** YOUR OBJECTIVE **
Only the lines from the one with "text: @nonce字段 ->" to the end of the data below should be given again, exactly, with both ends included and pictures omitted.

[Entries taken from a collection]
+---+

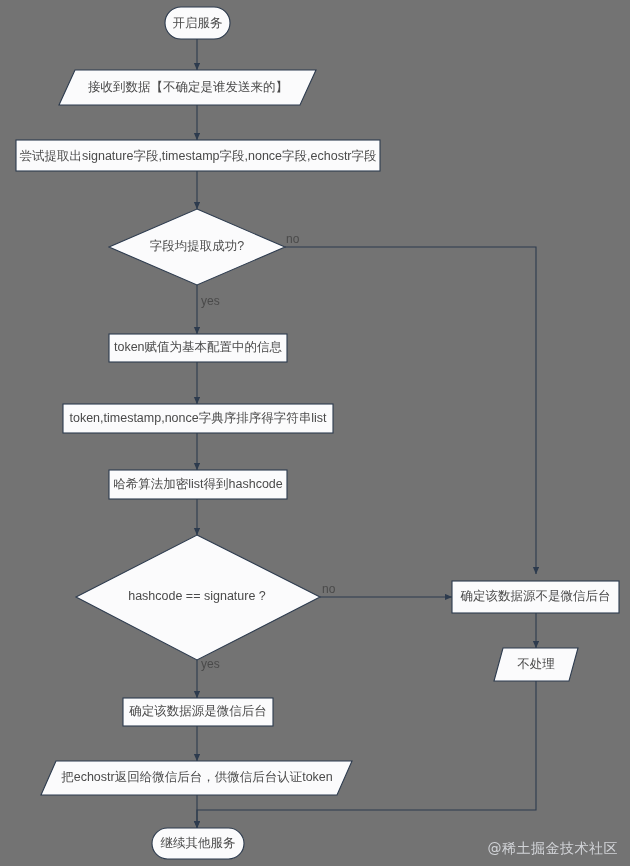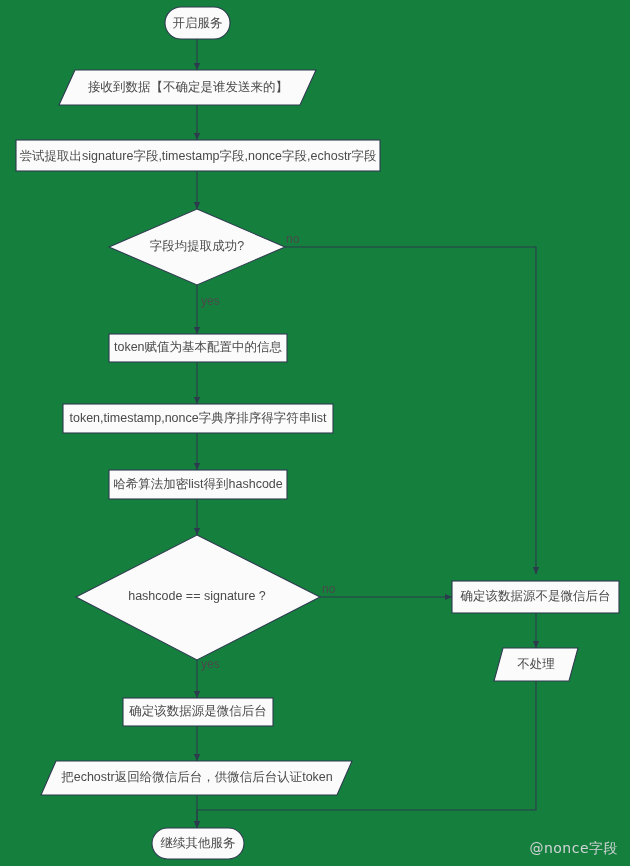"开启服务" #canvas { background: #15803d -> #737373 }
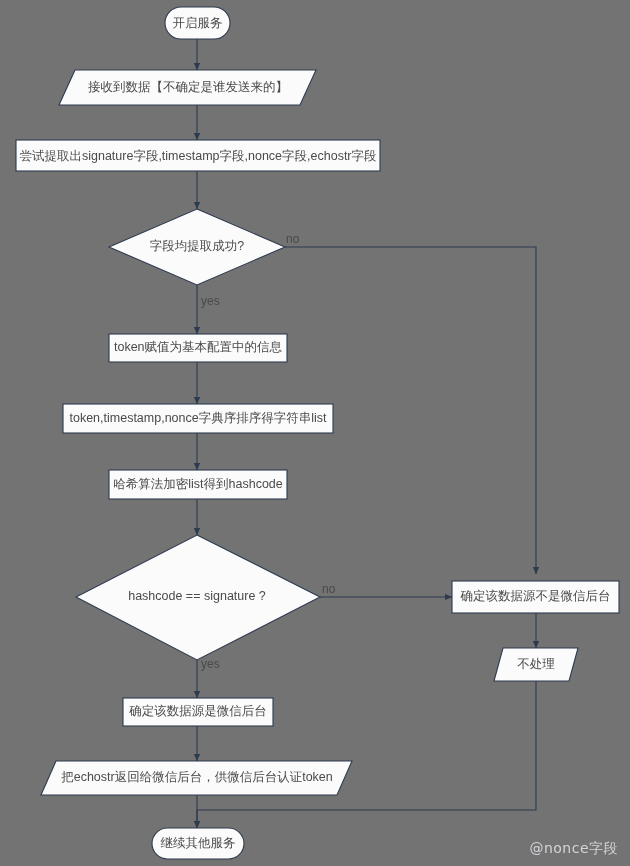"@nonce字段" div.watermark { text: @nonce字段 -> @稀土掘金技术社区 }
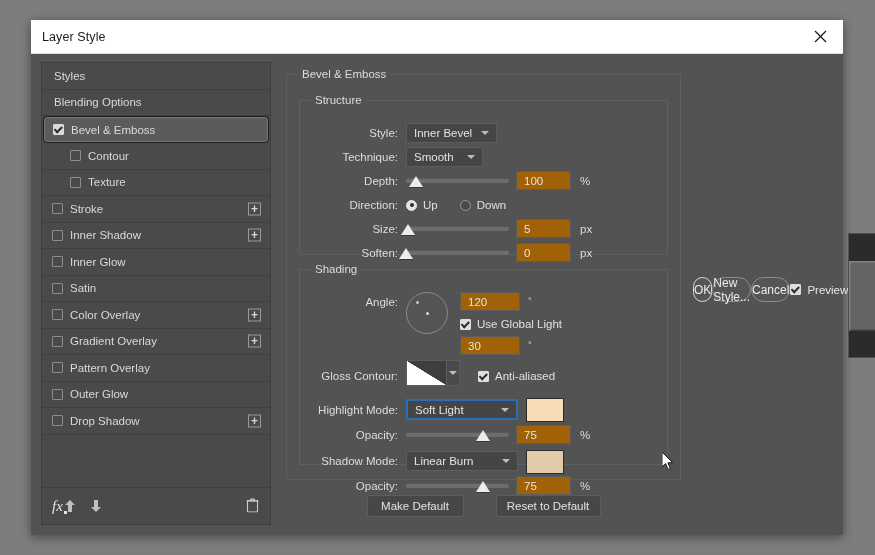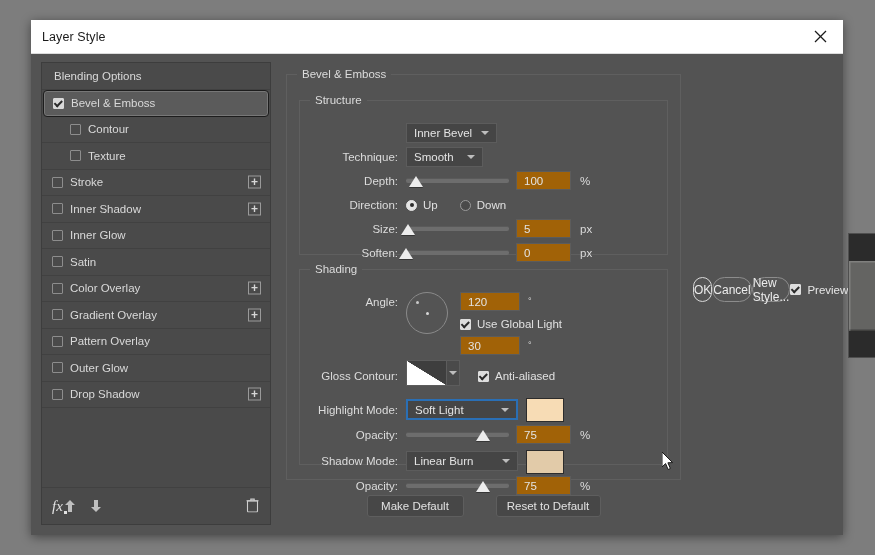"Styles" div.srow { html: none -> <div> <span>Styles</span> </div> }
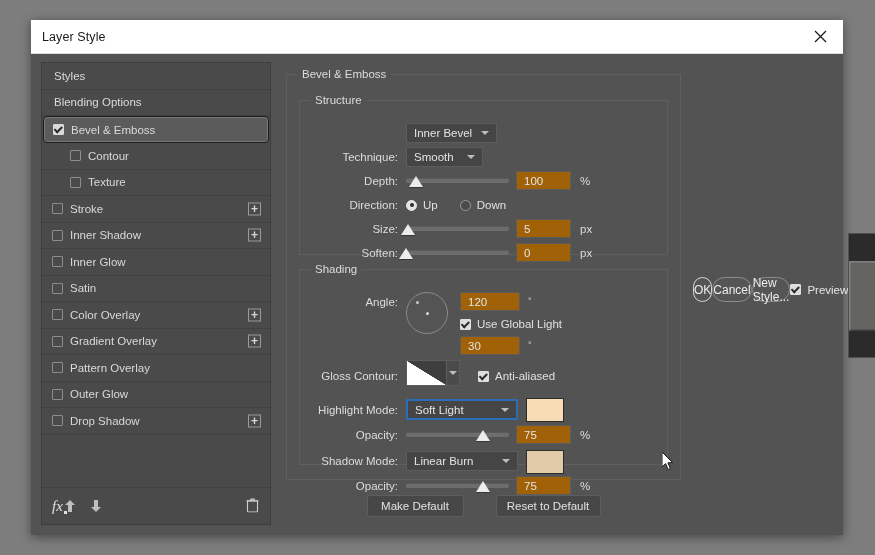"Style:" span.rlabel { html: none -> <span>Style:</span> }
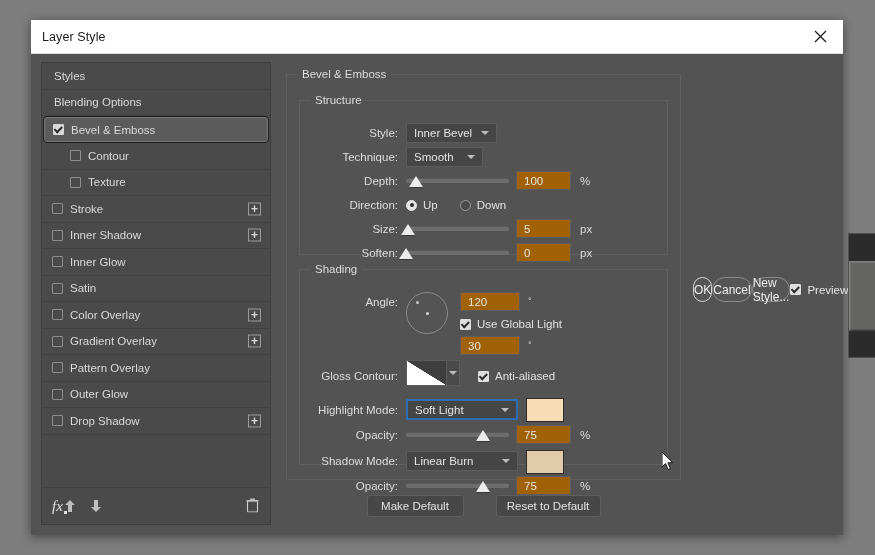"Cancel" div.rbtn { order: before "New Style..." -> after "New Style..." }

+---+

** WRITTEN RESPONSE **
"@nonce字段" div.watermark { text: @nonce字段 -> @稀土掘金技术社区 }
"Styles" div.srow { html: none -> <div> <span>Styles</span> </div> }
"Style:" span.rlabel { html: none -> <span>Style:</span> }
"Cancel" div.rbtn { order: before "New Style..." -> after "New Style..." }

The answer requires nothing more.